Quando eu cheguei na porta do quarto do Bruno, percebi que a mesma não estava trancada e me aproximei lentamente, mas parei abruptamente quando ouvi vozes saindo de dentro daquele ambiente:

- Para – era a voz dele, mas não parecia normal. – O Caio vai chegar...
- Ele está atrasado – eu reconheci a voz do Léo imediatamente.
O que o Leonardo estava fazendo ali? Meu coração disparou e minha garganta deu um nó. Eu dei mais dois passos e encostei o ouvido na porta.
- Já disse pra você parar, porra – era a voz dele de novo.
- Que é? Tá com medo do idiota do seu namoradinho descobrir?
- Não fala assim dele!!!
- Vai defendê-lo agora? – Leonardo perguntou.
O que eles estavam fazendo? Eu apurei os ouvidos e ouvi estalos de beijo. Não. Não era possível. O Bruno não podia estar me...
Eu abri a porta do quarto com muito cuidado para não fazer barulho. Sim. Ele estava me traindo. Me traindo com o meu melhor amigo...
Eles estavam deitados na cama e se beijavam. Eu não sabia o que fazer. Parecia que o mundo tinha desmoronado nas minhas costas. Eu senti um peso enorme nas minhas pernas e uma vontade monstra de chorar.
Me traindo. O Bruno estava me traindo!!!
Eu segurei o choro e fiquei olhando aquela cena nojenta. Como ele pôde ser capaz...?
- Para Léo...
Bruno empurrou Leonardo com a mão esquerda e em seguida percebeu a minha presença. Ele ficou mais branco do que já era e sentou na cama rapidamente.

- Caio...
Meu melhor amigo virou e arregalou os olhos quando me viu. Ele levantou da cama e ficou de pé rapidamente.

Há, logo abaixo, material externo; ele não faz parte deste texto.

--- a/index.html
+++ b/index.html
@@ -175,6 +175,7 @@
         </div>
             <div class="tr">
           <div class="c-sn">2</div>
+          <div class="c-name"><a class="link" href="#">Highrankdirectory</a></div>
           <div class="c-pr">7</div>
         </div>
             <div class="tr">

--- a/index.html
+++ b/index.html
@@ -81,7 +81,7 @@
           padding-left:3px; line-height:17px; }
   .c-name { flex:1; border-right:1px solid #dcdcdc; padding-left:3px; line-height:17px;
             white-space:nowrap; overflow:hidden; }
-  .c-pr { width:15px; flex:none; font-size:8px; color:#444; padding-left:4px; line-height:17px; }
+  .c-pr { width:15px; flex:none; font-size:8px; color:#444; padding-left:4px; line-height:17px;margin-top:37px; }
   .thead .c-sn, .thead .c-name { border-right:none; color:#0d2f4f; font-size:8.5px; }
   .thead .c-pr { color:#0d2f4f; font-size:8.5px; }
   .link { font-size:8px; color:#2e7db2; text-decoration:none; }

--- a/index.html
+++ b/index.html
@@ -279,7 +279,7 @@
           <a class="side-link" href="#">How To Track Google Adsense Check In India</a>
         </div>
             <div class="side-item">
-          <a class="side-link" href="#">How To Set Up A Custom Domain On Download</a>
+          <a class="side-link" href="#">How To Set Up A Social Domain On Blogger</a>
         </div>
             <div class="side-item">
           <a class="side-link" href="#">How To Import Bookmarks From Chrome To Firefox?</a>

- Caio, amor... Eu... Eu posso... Eu posso explicar – disse Bruno.

Explicar? Explicar o quê? Explicar o inexplicável? Explicar o que não tinha explicação?
Será que ele achava que eu era idiota? O que ele queria me explicar? Que ele estava me traindo com o meu melhor amigo?
E o Leonardo? O que ia justificar? Eu não tinha sido traído. Eu tinha sido duplamente traído. Eu senti uma dor do tamanho do universo – ou talvez um pouco maior – invadir o meu peito. Nem quando eu fui espancado pelo meu pai eu senti uma dor tão forte, tão intensa e tão horrível como aquela que estava sentindo naquele momento.